Conférence-signature de l'Amiral Alain Coldefy

LA FRANCE EST-ELLE UNE GRANDE PUISSANCE MARITIME ?

Conférence-signature de l’Amiral Alain Coldefy, administrateur de France-Amériques, Président de la section Défense et Sécurité internationale.

Lundi 6 décembre 2021 à 18h – Accueil à partir de 17h30

Pass sanitaire requis

La conférence a été suivie d’un verre amical au cours duquel l’Amiral Coldefy a signé son livre Le sel et les Étoiles (Éditions Favre – 2020). Cette manifestation a été initiée par Sylviane Martin le Corre, administratrice, Présidente du Prix de Thèse.

Quelques références biographiques :
1992 / 1993 : Commandant du porte-avions Clémenceau
1999 : Amiral commandant de la force aéronavale franco-britannique à bord du Foch
2002 : Major général des armées.
2016 /2018 : Président de l’Académie de marine
Depuis 2018 : Président de la Société des membres de la Légion d’honneur

 

Ancien Pacha sur les porte-avions Clémenceau et Foch, l’Amiral Alain Coldefy, un moment Commandant de la Force aéronavale franco-britannique, a navigué sur toutes les mers et tous les océans du monde, et connu plusieurs guerres. Il en a tiré une vision politique et stratégique qui fera le fond de cette exceptionnelle conférence.

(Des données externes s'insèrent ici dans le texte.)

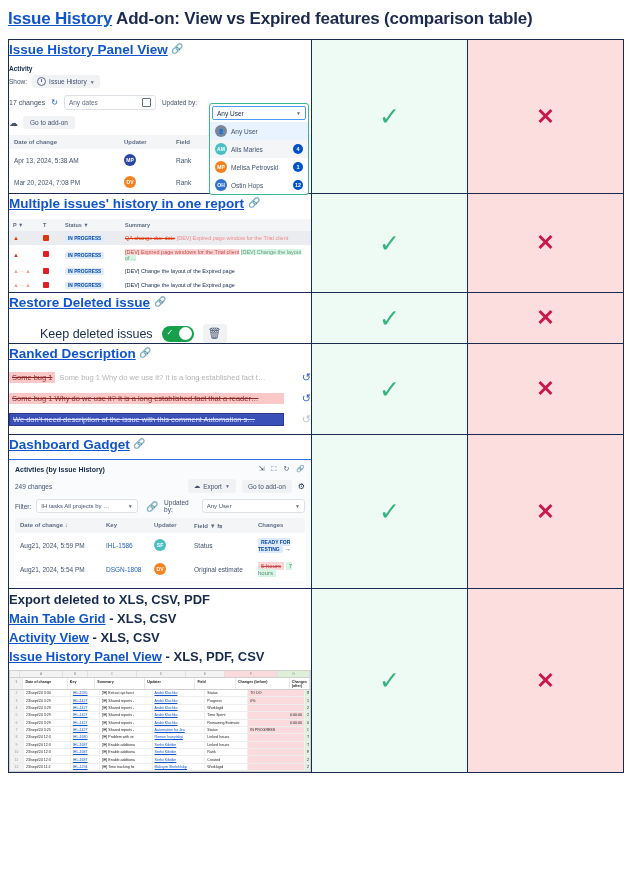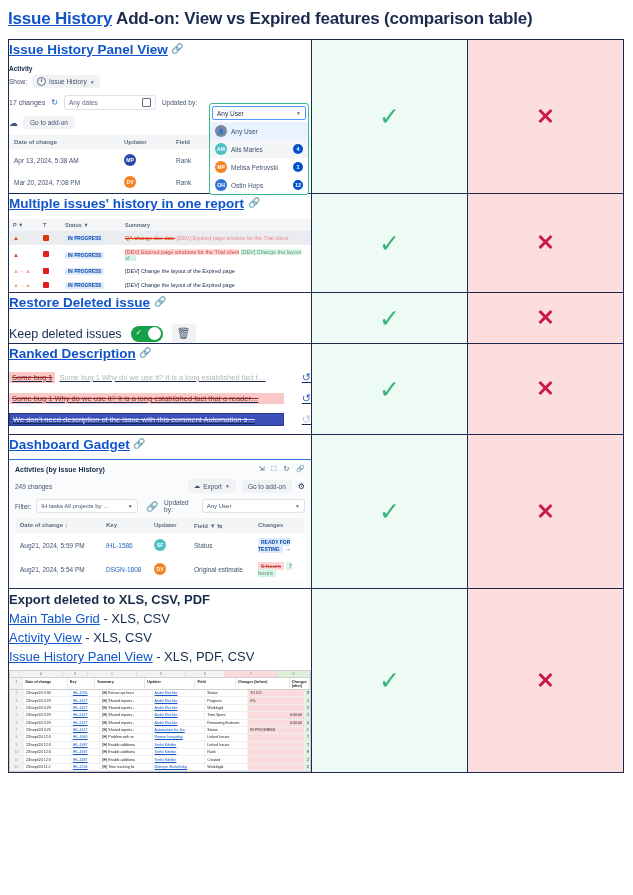--- a/index.html
+++ b/index.html
@@ -100,31 +100,31 @@
   .sqr2{display:inline-block;width:6px;height:6px;background:#e02020;border-radius:1px;}
   .prio{color:#de350b;font-size:6px;}
   .prio-l{color:#f6a192;font-size:6px;}
   .stat{background:#deebff;color:#0747a6;font-size:4.8px;padding:1px 3px;border-radius:2px;font-weight:bold;}
   .strike-red{color:#de350b;text-decoration:line-through;}
   .dim{color:#f08a8a;}
   .grn{background:#d6f5e3;color:#6b9c84;}
   .redbg{background:#ffd6d6;color:#c94a4a;}
 
   
-  .r3{margin-top:13px;display:flex;align-items:center;gap:9px;}
+  .r3{margin-top:13px;display:flex;align-items:center;gap:9px;margin-left:31px;}
   .r3 .lbl{font-size:12.5px;color:#172b4d;}
   .tog{width:32px;height:16px;background:#16a04a;border-radius:9px;position:relative;}
   .tog .kn{position:absolute;right:1.5px;top:1.5px;width:13px;height:13px;
            background:#fff;border-radius:50%;}
   .tog .ck{position:absolute;left:5px;top:3px;color:#fff;font-size:8px;line-height:1;}
   .trash{background:#f1f2f4;border-radius:3px;padding:3px 5px;font-size:11px;color:#42526e;}
 
   
   .r4{margin-top:9px;}
-  .rvline{display:flex;align-items:center;gap:18px;margin-bottom:8px;text-decoration:underline;}
+  .rvline{display:flex;align-items:center;gap:18px;margin-bottom:8px;}
   .rvbox{flex:1;display:flex;align-items:center;gap:4px;overflow:hidden;white-space:nowrap;font-size:7.5px;}
   .tag-del{background:#fbc8c8;color:#8c2b2b;text-decoration:line-through;padding:1px 3px;}
   .tag-add{color:#b5b5b5;}
   .full-del{background:#fbc8c8;color:#8c2b2b;text-decoration:line-through;
             padding:1px 3px;width:100%;box-sizing:border-box;overflow:hidden;}
   .full-sel{background:#3b4fb8;color:#d9dff5;text-decoration:line-through;
             padding:1px 3px;width:100%;box-sizing:border-box;overflow:hidden;
             border:1px solid #2b3a8c;}
   .undo{color:#2d62c4;font-size:11px;}
   .undo.g{color:#b8c4d8;}
@@ -147,21 +147,21 @@
   .g-tr{display:flex;padding:5px 5px;font-size:6.5px;color:#42526e;align-items:center;background:#fff;}
   .gw1{width:86px;} .gw2{width:48px;} .gw3{width:40px;} .gw4{width:64px;} .gw5{flex:1;}
   .keyl{color:#2563c4;}
   .lozn{background:#deebff;color:#0747a6;font-size:5px;padding:1px 3px;border-radius:2px;font-weight:bold;}
   .old{background:#ffd6d6;color:#c94a4a;font-size:6px;padding:1px 3px;text-decoration:line-through;}
   .new{background:#d6f5e3;color:#5d8a72;font-size:6px;padding:1px 3px;}
 
   
   .r6{padding-top:3px;}
   .r6 .t1{font-size:13px;font-weight:bold;color:#172b4d;margin-bottom:4px;}
-  .r6 .ln{font-size:13px;font-weight:normal;color:#172b4d;margin-bottom:4px;}
+  .r6 .ln{font-size:13px;font-weight:bold;color:#172b4d;margin-bottom:4px;}
   .r6 .ln a{color:#1155cc;text-decoration:underline;}
   .sheet{margin-top:6px;border:1px solid #d0d0d0;background:#fff;font-size:3.6px;color:#222;}
   .sh-colh{display:flex;background:#f2f2f2;border-bottom:1px solid #d0d0d0;color:#888;font-size:3.2px;}
   .sh-colh div{border-right:1px solid #e0e0e0;text-align:center;padding:1px 0;}
   .sh-hr{display:flex;font-weight:bold;border-bottom:1px solid #d0d0d0;background:#fff;}
   .sh-hr div{border-right:1px solid #e8e8e8;padding:1.5px 2px;}
   .sh-r{display:flex;border-bottom:1px solid #eee;}
   .sh-r div{border-right:1px solid #f0f0f0;padding:1.2px 2px;overflow:hidden;white-space:nowrap;}
   .s0{width:9px;background:#f2f2f2;color:#999;text-align:center;}
   .s1{width:42px;} .s2{width:24px;} .s3{width:48px;} .s4{width:48px;}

Ses réflexions touchent aux risques du monde actuel et futur (piraterie, menaces turques, migrations clandestines, conflits régionaux : Taïwan bientôt ?) ; à l’avenir de la marine nationale (stratégie géopolitique, culture militaire, recrutement, commandement, armada : un second porte-avions ?) ; aux enjeux maritimes de la France : devra-t-on dire encore, dans trente ans, plagiant Richelieu « les larmes de nos dirigeants ont le goût salé de la mer qu’ils ont ignorée » ?

Plein d’espoir, l’amiral Coldefy voit « un avenir à portée de volonté pour la France ». Compte tenu de sa surface maritime, de son trésor des profondeurs marines, de son génie technologique de haute mer et de la qualité de ses gens de mer (champions de la course au large, ingénieurs maritimes, personnels des chantiers navals, élites de l’Académie de marine), la France doit pouvoir prétendre à une prestigieuse reconnaissance maritime.

Il suffirait à cette ambition, à ce renouveau, d’ériger la mer, « notre richesse », en priorité nationale, bien propre à entrainer tous les citoyens, y compris les jeunes, par ce projet global qui « combine le rêve, l’économie, l’industrie, le développement durable, l’engagement individuel et la beauté ».